## Work item
After finding the line that holds "2021/09/17: none -> 33" below, set down that line and the rest through the final one exactly, leaving the pictures out.

## Data

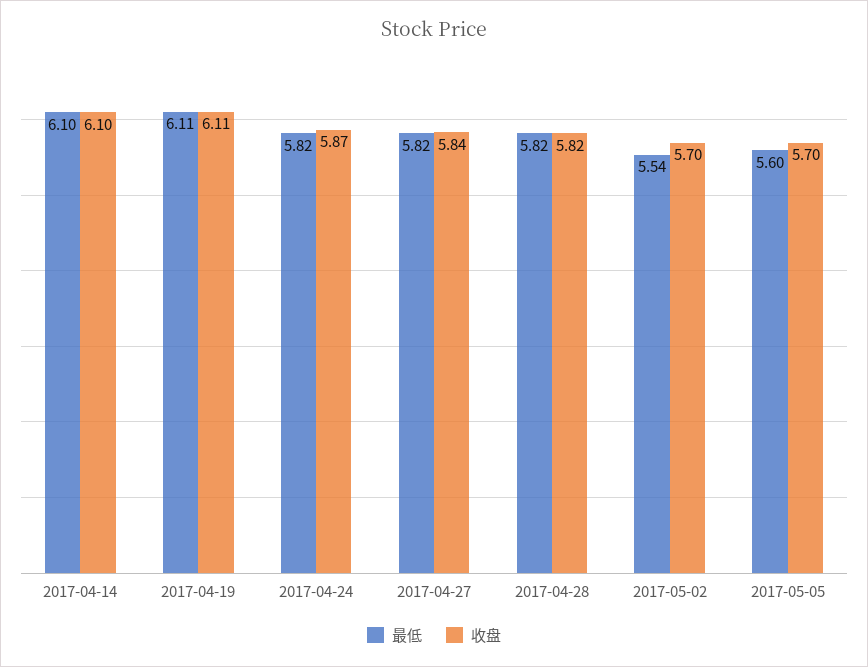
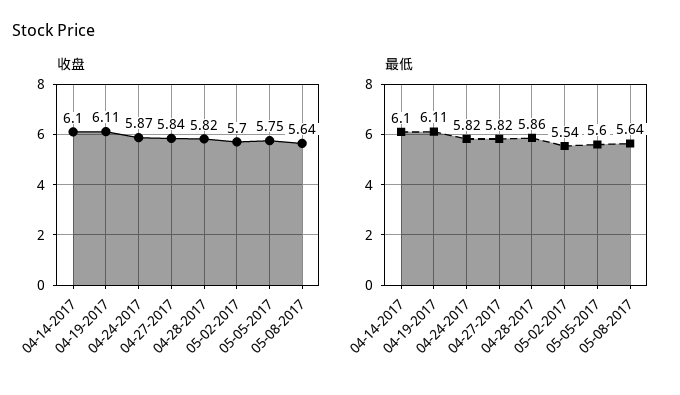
最低, 2017-04-28: 5.82 -> 5.86
收盘, 2017-05-05: 5.7 -> 5.75
收盘, 05-08-2017: none -> 5.64
最低, 05-08-2017: none -> 5.64

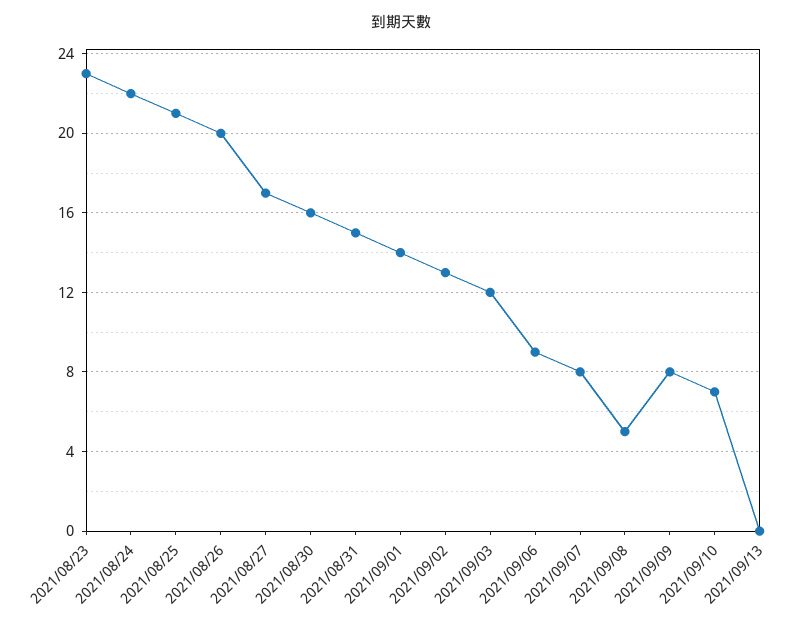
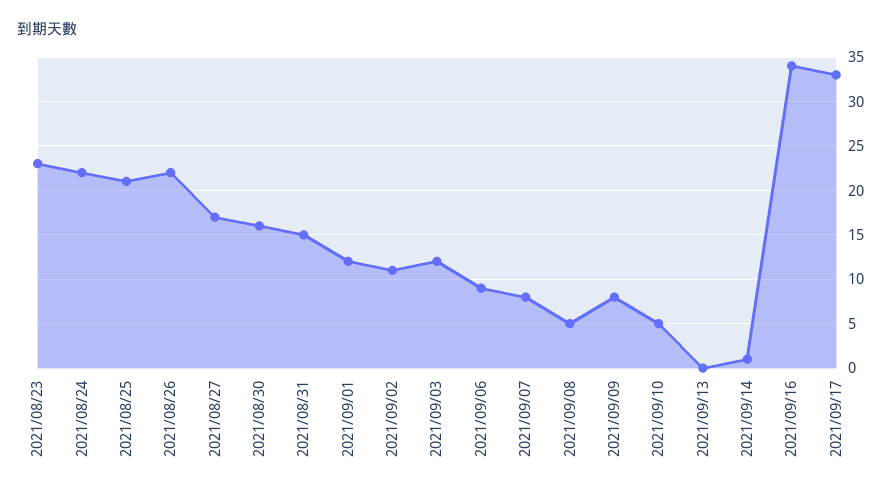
2021/08/26: 20 -> 22
2021/09/01: 14 -> 12
2021/09/02: 13 -> 11
2021/09/10: 7 -> 5
2021/09/14: none -> 1
2021/09/16: none -> 34
2021/09/17: none -> 33

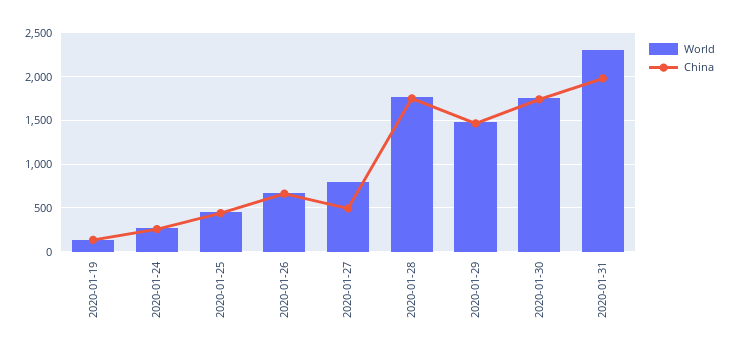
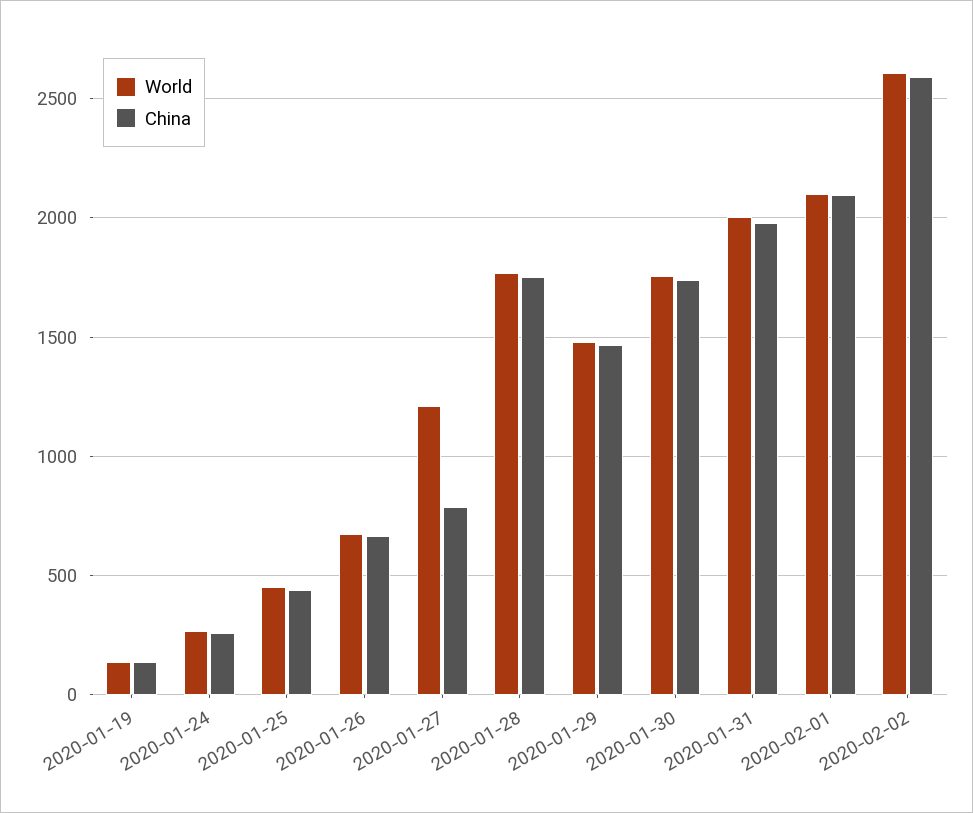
World, 2020-01-27: 800 -> 1200
China, 2020-01-27: 500 -> 800
World, 2020-01-31: 2300 -> 2000
World, 2020-02-01: none -> 2100
China, 2020-02-01: none -> 2100
World, 2020-02-02: none -> 2600
China, 2020-02-02: none -> 2600

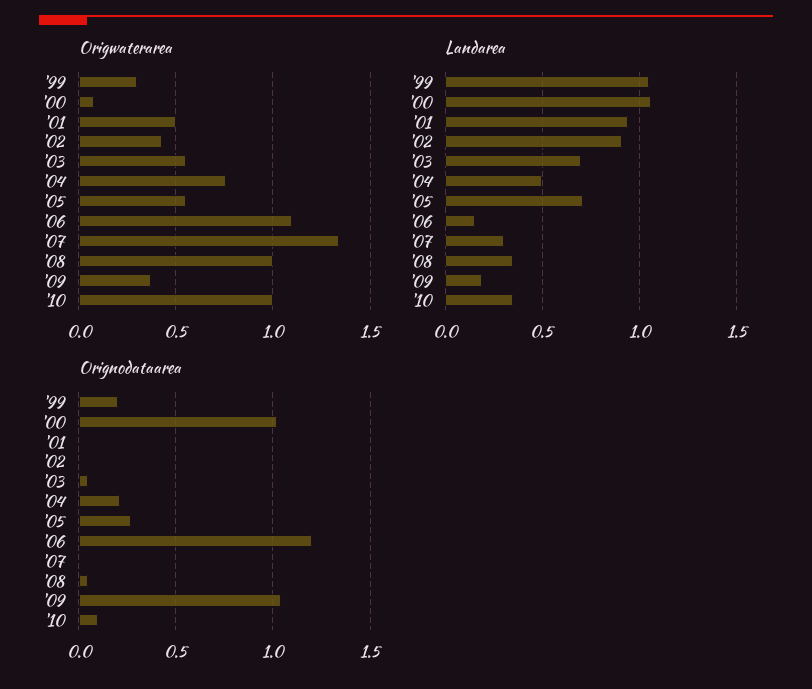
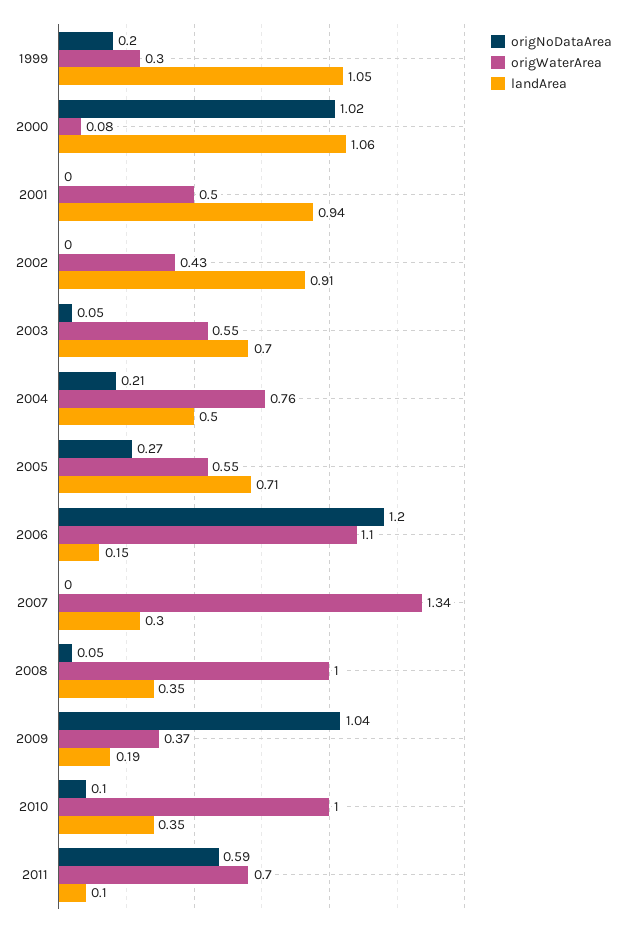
Orignodataarea, 2011: none -> 0.59
Origwaterarea, 2011: none -> 0.7
Landarea, 2011: none -> 0.1

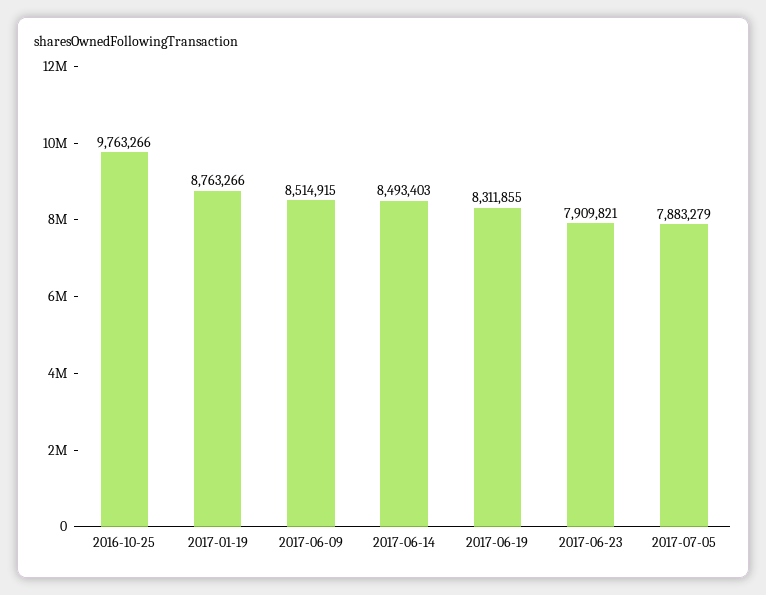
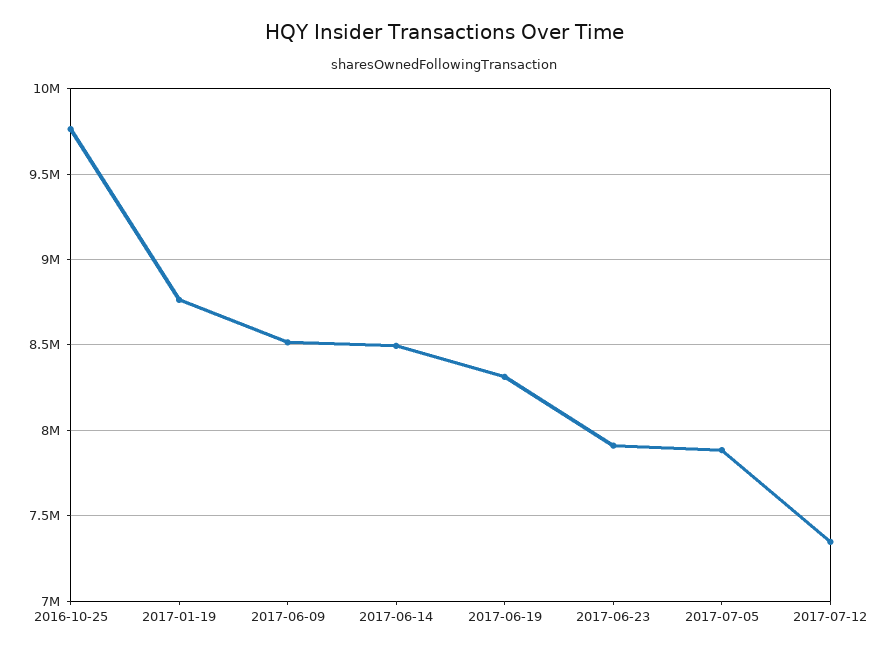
2017-07-12: none -> 7350000

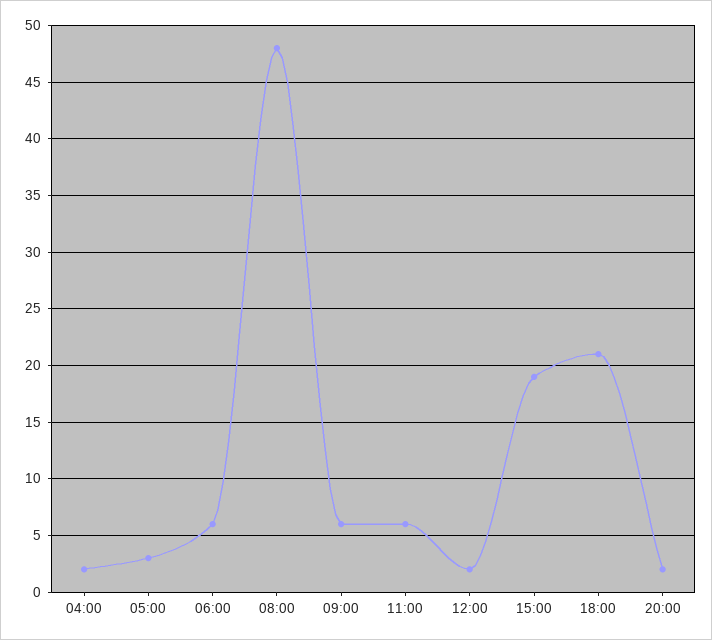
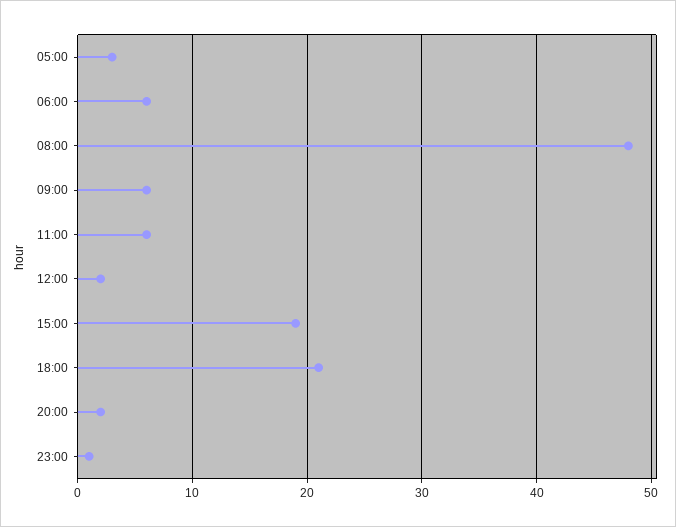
04:00: 2 -> none
23:00: none -> 1

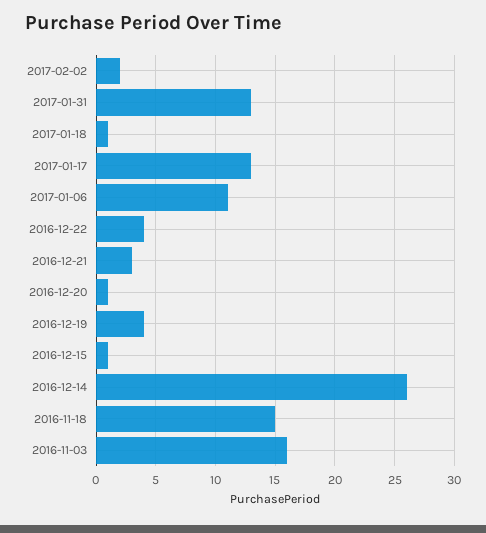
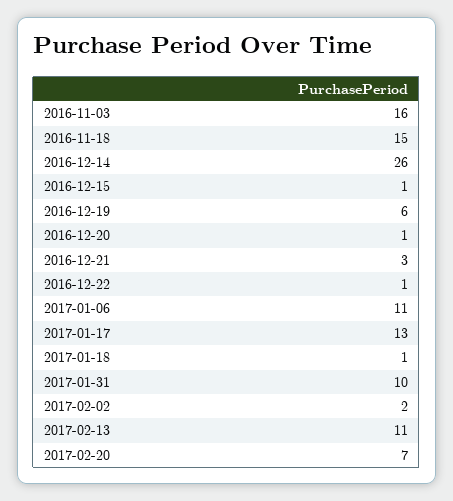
2017-01-31: 13 -> 10
2016-12-22: 4 -> 1
2016-12-19: 4 -> 6
2017-02-13: none -> 11
2017-02-20: none -> 7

## Expected answer
2021/09/17: none -> 33

World, 2020-01-27: 800 -> 1200
China, 2020-01-27: 500 -> 800
World, 2020-01-31: 2300 -> 2000
World, 2020-02-01: none -> 2100
China, 2020-02-01: none -> 2100
World, 2020-02-02: none -> 2600
China, 2020-02-02: none -> 2600

Orignodataarea, 2011: none -> 0.59
Origwaterarea, 2011: none -> 0.7
Landarea, 2011: none -> 0.1

2017-07-12: none -> 7350000

04:00: 2 -> none
23:00: none -> 1

2017-01-31: 13 -> 10
2016-12-22: 4 -> 1
2016-12-19: 4 -> 6
2017-02-13: none -> 11
2017-02-20: none -> 7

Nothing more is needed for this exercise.